Saturday, March 10, 2012

X-Men: Next Dimension Review

Everyone's favorite band of mutants is back in X-Men: Next Dimension, a straightforward 3D fighting game released simultaneously for the PlayStation 2 and GameCube, with an Xbox version not far behind. Created by Paradox Development, a company that's already done a couple of similar 3D fighting games (X-Men: Mutant Academy and its sequel) for the original PlayStation, X-Men: Next Dimension boasts a lineup of two-dozen popular Marvel Comics characters and the voice of Patrick Stewart. The game itself is decent, offering up a variety of different moves and letting players dish out long and damaging attack combinations--but it's not going to replace or even come close to your fighting game of choice, if you even have one these days. Then again, it's not like X-Men: Next Dimension is aimed at fighting game fans, since it's clearly geared toward fans of the X-Men comic book characters. These players will appreciate the wide selection of fighters in Next Dimension, as well as its story mode, though they'll wish the game did a better job of evoking these unique characters' personalities.



X-Men: Next Dimension features fully 3D renditions of all its characters, as well as interactive 3D backgrounds. However, the gameplay itself is clearly modeled after Capcom's Marvel Comics-based 2D fighting games such as X-Men: Children of the Atom and Marvel Super Heroes. Capcom's games are a lot older than X-Men: Next Dimension, but they did a lot of things better: Their controls were a lot more responsive, their gameplay was deeper, and they did a far superior job of bringing Marvel Comics' intriguing characters to life, thanks to some excellent hand-drawn 2D animation. X-Men: Next Dimension does sport 24 different characters, but they have just a single victory pose each, and many of their moves are awkwardly animated, making the fighters in the game seem far less interesting and entertaining than their comic book counterparts. Still, some fans will use their imaginations to fill in the blanks--you have to do that with comic books anyway--and will appreciate having so many of their favorite characters in a single game.



The game offers a number of different modes of play, including the usual suspects found in most any fighting game these days: There's an arcade mode in which you fight one computer-controlled opponent after the other in three-round matches, there's a practice mode for experimenting with moves and combos, there's a survival mode that challenges you to defeat as many opponents as possible without getting knocked out, there's a versus mode for two players, and there's the story mode that adds some much-appreciated context to the action. The GameCube version also has a time attack mode, in which you're trying to win matches as quickly as possible, and a team battle mode, in which you can select multiple fighters for a battle royal.

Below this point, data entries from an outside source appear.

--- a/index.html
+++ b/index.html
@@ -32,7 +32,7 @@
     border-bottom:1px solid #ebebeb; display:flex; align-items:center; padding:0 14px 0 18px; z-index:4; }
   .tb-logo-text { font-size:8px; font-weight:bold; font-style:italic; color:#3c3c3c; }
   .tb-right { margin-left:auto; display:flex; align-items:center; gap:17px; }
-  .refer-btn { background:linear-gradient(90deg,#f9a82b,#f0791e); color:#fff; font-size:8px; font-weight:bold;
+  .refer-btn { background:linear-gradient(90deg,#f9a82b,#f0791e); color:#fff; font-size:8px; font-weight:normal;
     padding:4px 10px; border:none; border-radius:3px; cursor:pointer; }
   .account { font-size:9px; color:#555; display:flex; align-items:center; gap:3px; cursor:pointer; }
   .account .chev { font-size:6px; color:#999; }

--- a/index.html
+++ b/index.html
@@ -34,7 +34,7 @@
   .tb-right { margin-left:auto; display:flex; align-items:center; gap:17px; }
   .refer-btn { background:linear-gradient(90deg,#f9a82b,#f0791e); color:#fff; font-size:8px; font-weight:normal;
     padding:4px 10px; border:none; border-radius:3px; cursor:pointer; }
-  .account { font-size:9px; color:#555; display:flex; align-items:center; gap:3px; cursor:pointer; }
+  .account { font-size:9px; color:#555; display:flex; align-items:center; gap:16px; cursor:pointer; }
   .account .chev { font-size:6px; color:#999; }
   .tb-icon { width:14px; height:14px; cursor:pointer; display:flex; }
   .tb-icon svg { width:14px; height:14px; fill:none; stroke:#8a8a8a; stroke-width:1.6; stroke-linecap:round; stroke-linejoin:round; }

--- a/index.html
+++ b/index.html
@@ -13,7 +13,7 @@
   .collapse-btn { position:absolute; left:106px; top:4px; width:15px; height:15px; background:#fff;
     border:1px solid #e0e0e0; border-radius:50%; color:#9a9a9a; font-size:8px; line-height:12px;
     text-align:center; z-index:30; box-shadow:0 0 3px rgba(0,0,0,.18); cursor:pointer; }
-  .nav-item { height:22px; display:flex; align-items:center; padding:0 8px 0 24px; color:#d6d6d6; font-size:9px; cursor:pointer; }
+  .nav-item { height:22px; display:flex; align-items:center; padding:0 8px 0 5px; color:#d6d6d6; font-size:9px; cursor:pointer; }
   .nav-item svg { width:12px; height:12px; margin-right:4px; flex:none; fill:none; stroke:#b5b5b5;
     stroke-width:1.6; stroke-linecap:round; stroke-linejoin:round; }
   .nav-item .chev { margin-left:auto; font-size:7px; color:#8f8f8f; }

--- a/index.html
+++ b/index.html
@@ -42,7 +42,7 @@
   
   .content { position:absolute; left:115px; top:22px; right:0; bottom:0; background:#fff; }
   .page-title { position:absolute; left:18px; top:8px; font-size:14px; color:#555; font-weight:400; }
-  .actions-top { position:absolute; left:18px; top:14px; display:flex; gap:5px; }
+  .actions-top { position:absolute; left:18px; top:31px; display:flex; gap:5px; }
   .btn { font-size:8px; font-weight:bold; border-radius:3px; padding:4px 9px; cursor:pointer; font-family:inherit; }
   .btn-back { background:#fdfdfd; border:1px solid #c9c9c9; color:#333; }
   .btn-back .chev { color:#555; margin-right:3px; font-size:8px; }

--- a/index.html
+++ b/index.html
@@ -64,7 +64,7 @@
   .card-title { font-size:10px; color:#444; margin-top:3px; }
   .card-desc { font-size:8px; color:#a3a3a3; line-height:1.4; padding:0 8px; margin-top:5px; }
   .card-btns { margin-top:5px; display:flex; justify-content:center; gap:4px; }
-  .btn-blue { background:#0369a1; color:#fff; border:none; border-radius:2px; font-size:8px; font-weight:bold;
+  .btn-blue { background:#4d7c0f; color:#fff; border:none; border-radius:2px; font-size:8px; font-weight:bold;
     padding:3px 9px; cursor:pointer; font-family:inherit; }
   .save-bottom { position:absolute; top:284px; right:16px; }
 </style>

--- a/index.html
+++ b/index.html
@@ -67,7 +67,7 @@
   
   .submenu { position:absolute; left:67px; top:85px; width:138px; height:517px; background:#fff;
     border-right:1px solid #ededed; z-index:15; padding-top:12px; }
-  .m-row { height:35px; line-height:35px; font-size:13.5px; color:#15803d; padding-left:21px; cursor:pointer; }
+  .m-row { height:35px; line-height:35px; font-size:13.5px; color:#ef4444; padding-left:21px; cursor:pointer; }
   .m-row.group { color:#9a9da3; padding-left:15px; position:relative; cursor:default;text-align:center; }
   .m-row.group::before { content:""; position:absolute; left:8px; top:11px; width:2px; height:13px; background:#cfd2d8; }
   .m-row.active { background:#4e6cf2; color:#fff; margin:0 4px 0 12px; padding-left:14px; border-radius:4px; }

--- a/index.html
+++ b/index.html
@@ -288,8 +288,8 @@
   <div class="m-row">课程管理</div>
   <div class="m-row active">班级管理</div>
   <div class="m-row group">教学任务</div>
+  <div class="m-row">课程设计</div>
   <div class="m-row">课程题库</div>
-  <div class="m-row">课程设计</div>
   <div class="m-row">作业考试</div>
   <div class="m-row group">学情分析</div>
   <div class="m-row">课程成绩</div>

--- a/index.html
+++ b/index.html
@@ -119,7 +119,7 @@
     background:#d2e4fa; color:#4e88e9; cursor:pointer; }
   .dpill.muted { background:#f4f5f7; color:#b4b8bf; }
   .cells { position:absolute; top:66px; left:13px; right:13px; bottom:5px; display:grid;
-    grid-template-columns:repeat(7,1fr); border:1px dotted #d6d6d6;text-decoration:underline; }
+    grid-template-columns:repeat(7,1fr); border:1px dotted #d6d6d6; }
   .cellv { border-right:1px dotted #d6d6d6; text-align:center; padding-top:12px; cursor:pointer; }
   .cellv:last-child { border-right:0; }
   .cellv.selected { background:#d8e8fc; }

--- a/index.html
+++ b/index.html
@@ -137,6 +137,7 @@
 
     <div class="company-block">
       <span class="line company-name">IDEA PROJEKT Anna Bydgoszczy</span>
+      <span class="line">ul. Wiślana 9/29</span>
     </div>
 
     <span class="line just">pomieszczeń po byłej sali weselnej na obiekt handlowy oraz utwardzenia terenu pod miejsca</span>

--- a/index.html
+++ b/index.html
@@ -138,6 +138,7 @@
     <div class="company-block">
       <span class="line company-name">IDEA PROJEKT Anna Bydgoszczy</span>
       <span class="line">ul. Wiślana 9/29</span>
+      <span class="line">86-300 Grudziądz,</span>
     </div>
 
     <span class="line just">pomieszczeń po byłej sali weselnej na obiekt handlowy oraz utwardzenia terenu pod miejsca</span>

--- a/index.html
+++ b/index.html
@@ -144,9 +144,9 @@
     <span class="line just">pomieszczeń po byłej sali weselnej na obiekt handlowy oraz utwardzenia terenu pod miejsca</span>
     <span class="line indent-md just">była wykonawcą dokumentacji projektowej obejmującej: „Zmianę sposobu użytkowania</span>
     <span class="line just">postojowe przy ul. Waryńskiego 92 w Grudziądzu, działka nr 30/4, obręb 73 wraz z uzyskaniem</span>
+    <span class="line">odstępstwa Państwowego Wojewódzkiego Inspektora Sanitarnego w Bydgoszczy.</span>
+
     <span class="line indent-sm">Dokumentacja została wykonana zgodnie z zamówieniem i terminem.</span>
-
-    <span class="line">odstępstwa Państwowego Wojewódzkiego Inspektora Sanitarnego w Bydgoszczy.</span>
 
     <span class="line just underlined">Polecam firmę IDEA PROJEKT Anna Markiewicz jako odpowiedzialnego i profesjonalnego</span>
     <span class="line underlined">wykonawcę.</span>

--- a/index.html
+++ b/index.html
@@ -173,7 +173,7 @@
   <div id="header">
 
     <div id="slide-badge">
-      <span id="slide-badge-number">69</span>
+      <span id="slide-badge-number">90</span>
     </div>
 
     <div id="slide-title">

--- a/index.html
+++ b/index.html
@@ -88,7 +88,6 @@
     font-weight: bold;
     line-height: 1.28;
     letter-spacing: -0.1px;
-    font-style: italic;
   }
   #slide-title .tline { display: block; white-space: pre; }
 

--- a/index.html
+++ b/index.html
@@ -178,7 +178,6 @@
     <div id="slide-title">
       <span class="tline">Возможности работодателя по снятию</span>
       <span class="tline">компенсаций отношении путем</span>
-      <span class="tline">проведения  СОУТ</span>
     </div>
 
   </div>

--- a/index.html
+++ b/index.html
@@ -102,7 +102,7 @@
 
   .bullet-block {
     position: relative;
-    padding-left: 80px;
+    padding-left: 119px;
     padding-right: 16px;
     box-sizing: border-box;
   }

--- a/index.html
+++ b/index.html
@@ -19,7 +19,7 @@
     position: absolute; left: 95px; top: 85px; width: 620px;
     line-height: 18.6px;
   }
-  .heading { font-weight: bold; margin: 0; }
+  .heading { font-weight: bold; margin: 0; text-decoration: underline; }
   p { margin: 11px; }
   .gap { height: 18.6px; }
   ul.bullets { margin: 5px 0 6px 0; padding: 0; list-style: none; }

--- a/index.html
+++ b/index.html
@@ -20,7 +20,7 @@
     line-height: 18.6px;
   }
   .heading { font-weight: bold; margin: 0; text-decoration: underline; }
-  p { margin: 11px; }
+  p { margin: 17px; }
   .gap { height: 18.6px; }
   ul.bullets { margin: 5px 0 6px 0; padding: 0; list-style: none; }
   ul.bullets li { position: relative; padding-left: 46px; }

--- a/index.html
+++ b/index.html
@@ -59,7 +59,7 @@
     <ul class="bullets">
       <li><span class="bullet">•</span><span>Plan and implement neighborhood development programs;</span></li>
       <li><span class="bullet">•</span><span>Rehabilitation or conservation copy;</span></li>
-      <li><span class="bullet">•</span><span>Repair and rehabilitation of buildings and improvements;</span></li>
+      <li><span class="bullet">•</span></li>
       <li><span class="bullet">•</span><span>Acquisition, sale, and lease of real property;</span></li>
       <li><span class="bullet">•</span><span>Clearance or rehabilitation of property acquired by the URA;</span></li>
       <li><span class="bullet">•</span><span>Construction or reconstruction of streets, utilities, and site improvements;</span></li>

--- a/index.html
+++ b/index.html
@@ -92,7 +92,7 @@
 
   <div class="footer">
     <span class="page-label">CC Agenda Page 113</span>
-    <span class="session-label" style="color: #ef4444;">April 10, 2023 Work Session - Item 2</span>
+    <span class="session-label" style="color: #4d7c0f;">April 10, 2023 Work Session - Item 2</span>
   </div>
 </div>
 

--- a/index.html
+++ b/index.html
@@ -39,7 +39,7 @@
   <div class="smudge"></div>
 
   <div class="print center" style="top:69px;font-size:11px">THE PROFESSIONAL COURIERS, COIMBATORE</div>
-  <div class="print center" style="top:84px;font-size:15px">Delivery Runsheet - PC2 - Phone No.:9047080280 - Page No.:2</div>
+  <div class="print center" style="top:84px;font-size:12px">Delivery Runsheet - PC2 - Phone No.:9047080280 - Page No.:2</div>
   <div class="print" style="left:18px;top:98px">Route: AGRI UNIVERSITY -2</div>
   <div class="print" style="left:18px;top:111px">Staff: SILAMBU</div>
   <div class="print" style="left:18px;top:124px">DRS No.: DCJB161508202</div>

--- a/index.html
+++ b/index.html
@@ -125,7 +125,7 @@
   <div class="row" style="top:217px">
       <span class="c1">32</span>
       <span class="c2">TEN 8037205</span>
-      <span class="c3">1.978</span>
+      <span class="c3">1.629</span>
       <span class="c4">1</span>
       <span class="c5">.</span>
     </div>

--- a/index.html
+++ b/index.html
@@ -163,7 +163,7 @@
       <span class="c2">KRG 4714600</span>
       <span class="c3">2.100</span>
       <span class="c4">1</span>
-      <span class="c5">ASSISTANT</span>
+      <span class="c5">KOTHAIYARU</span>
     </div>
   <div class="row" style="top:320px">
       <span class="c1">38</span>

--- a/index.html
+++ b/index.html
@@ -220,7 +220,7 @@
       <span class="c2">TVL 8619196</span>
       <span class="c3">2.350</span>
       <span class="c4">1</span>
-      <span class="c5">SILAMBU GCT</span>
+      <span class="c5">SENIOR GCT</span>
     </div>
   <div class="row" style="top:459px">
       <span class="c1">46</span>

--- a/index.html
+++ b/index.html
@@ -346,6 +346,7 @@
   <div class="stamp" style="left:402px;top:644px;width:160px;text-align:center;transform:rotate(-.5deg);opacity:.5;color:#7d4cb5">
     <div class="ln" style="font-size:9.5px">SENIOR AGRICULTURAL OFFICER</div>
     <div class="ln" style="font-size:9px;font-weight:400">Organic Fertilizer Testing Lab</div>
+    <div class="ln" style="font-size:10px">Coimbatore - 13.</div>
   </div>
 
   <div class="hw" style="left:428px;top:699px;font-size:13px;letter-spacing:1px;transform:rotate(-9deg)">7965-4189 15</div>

The story mode is fairly unorthodox, insofar as it actually tells a story, unlike most fighting game story modes. The plot unfolds in numerous prerendered cinematic cutscenes interspersed between obligatory one-on-one matches, and it's about how the evil Bastion is attempting to do in mutantkind with his army of robotic sentinels and a dastardly plot to use the powers of one of the X-Men against them. The X-Men retaliate, but they also run into their nemesis Magneto, whom they'll have to join forces with if they hope to stop the greater threat. It's a good enough plot, and during the course of the story mode, you'll switch between having to control particular characters and getting to choose to play as one of several. You won't get to control all the game's characters in the story mode, but you'll also be glad that you don't get stuck with just one character for the duration of it.